**TASK STATEMENT:** Your answer must consist solely of the lines from the one containing "background: #7dd3fc ->" through the last line of the records below, reproduced exactly, with all pictures omitted.

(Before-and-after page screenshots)
____

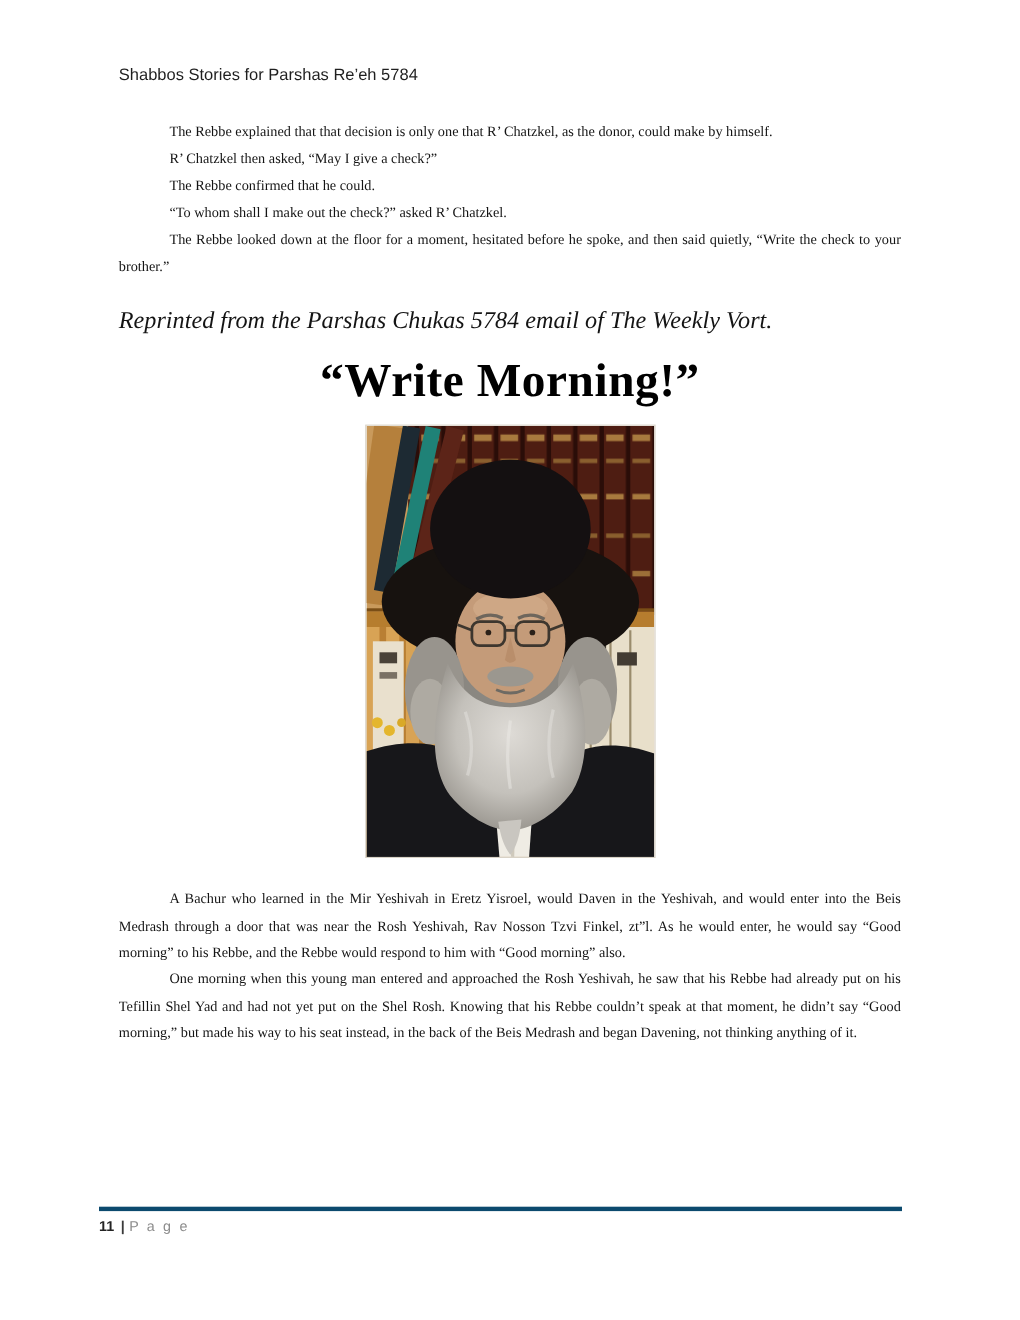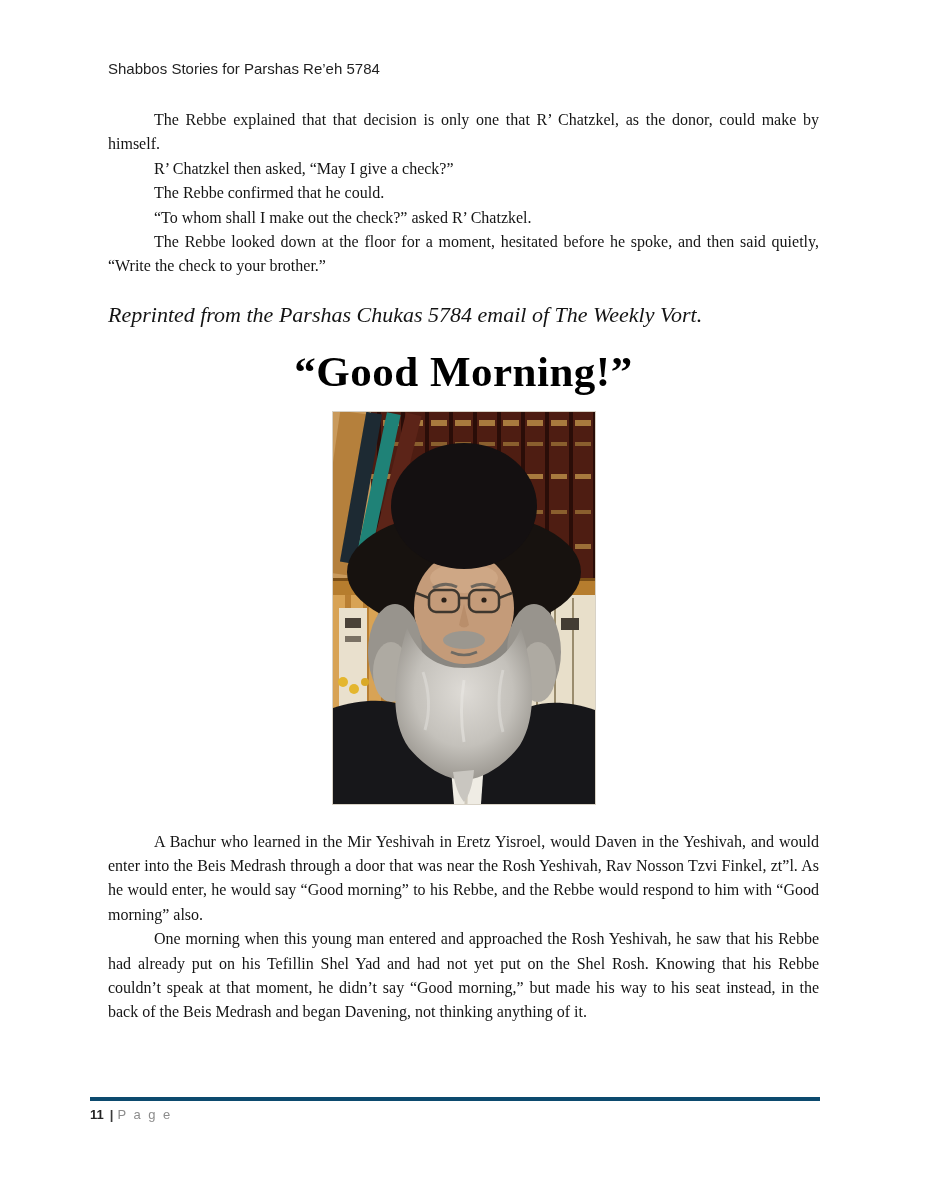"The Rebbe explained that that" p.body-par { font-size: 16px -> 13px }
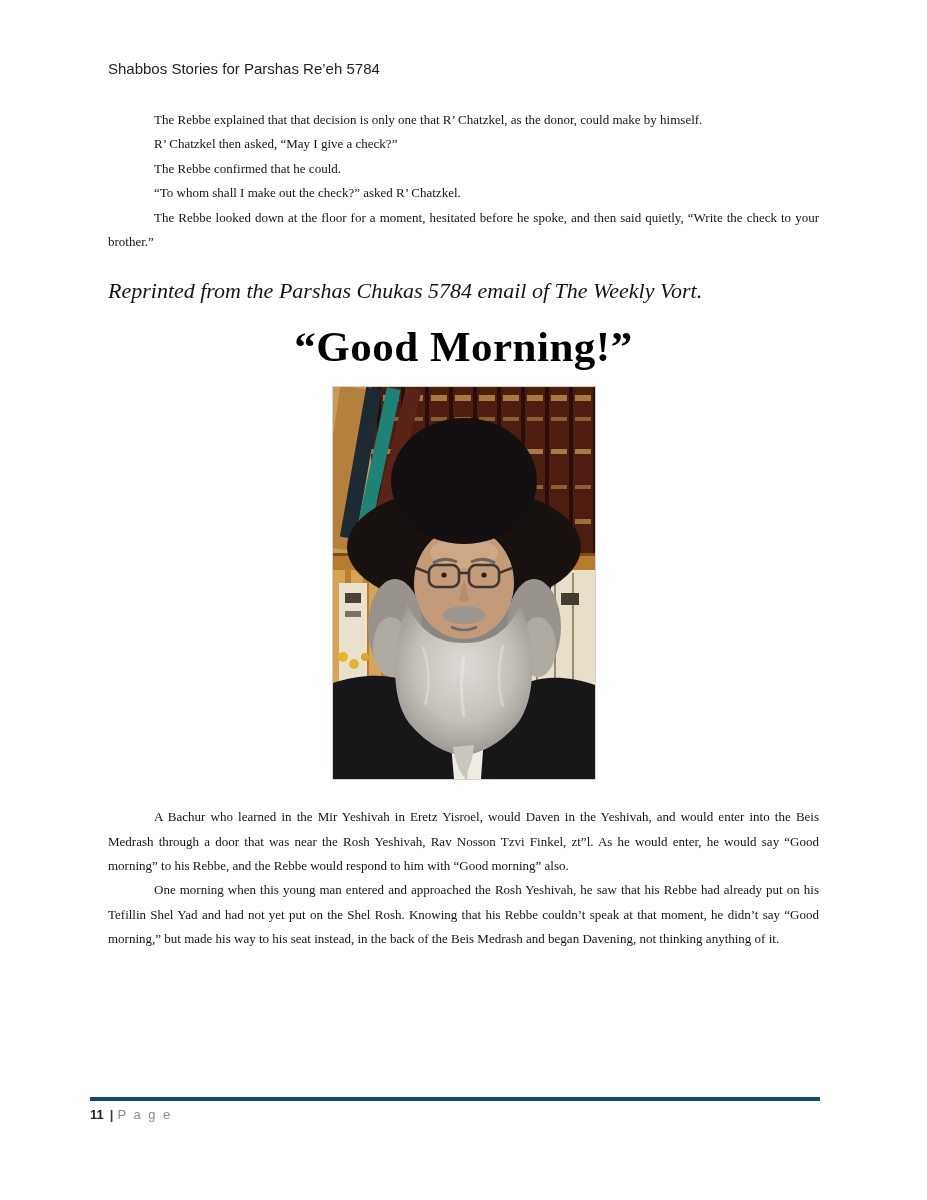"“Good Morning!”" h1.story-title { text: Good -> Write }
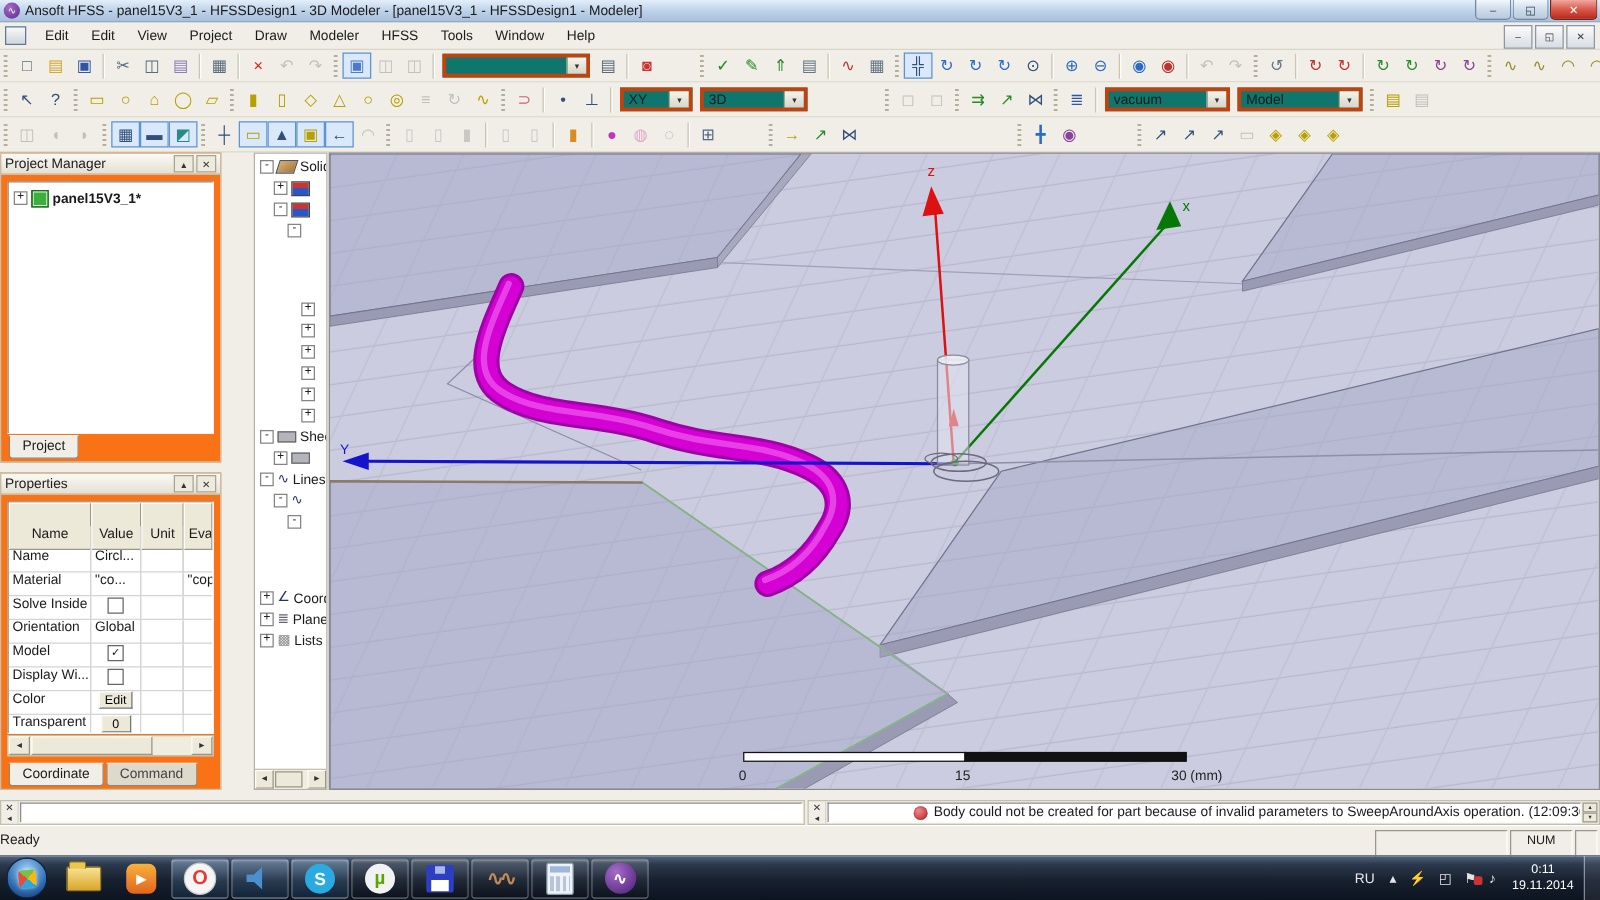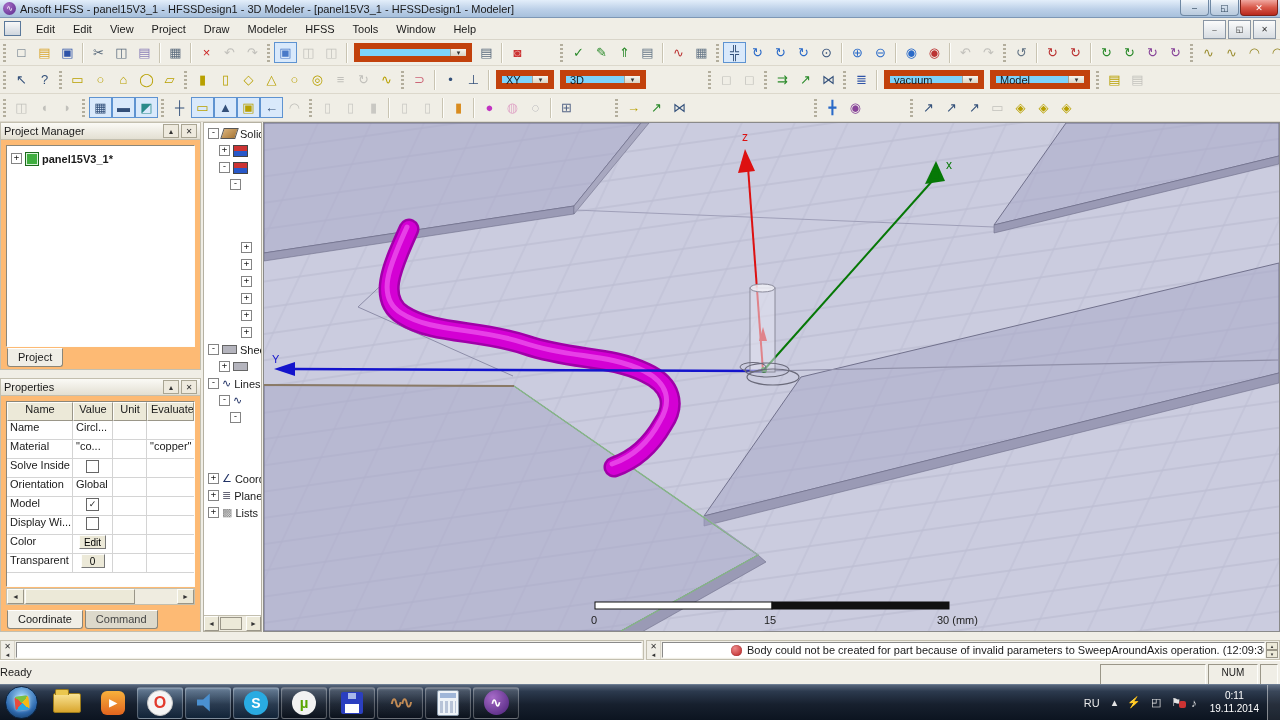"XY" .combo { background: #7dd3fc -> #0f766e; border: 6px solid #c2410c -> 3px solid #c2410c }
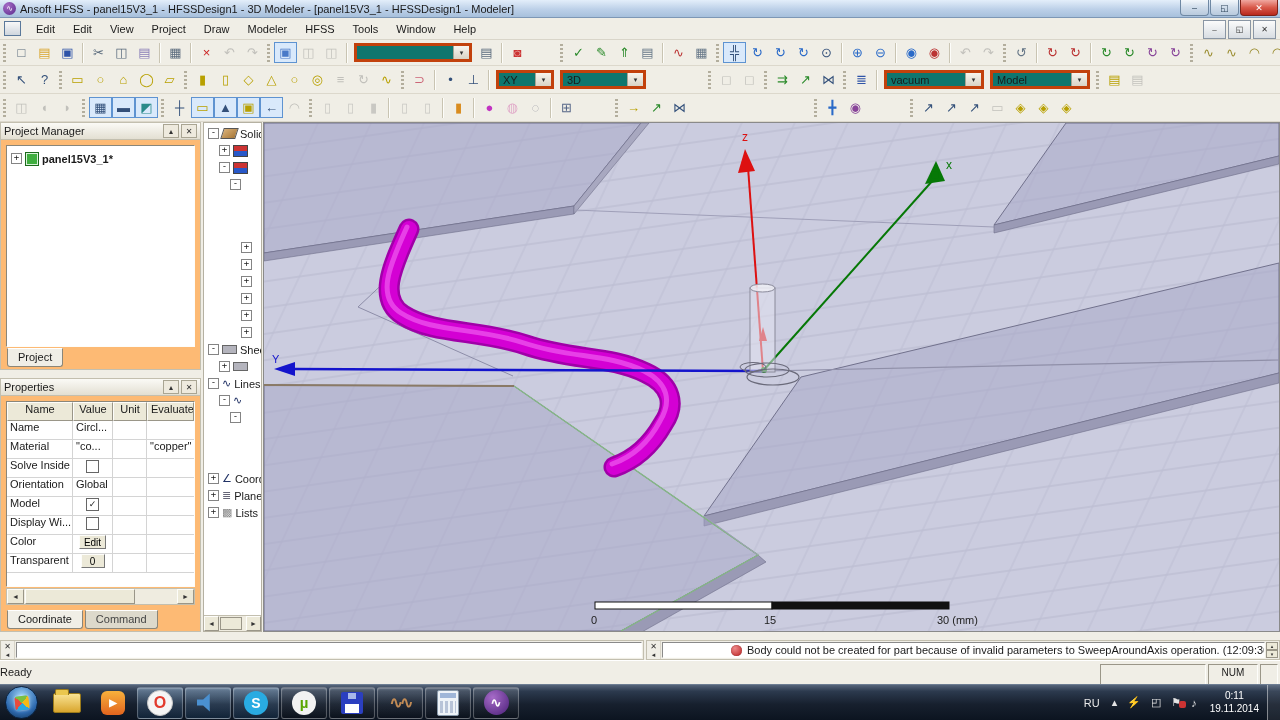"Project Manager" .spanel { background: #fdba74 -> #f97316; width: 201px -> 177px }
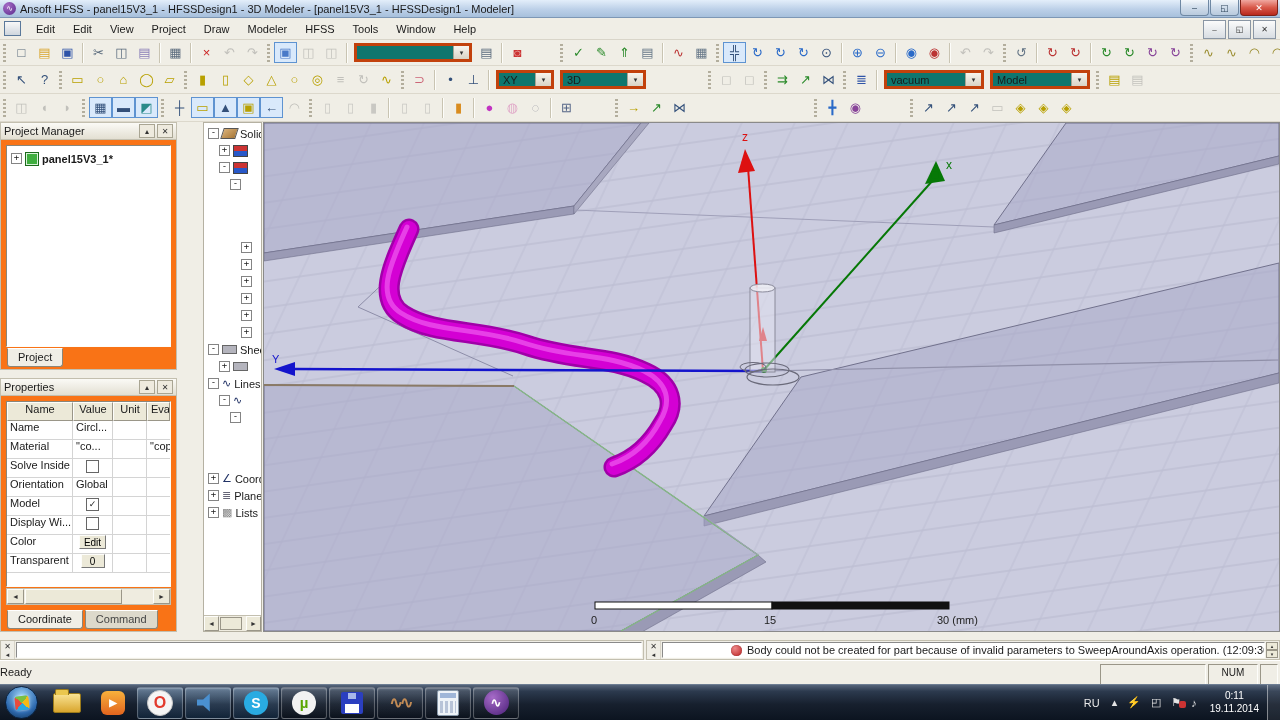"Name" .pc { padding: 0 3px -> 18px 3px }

____

**ANSWER:**
"XY" .combo { background: #7dd3fc -> #0f766e; border: 6px solid #c2410c -> 3px solid #c2410c }
"Project Manager" .spanel { background: #fdba74 -> #f97316; width: 201px -> 177px }
"Name" .pc { padding: 0 3px -> 18px 3px }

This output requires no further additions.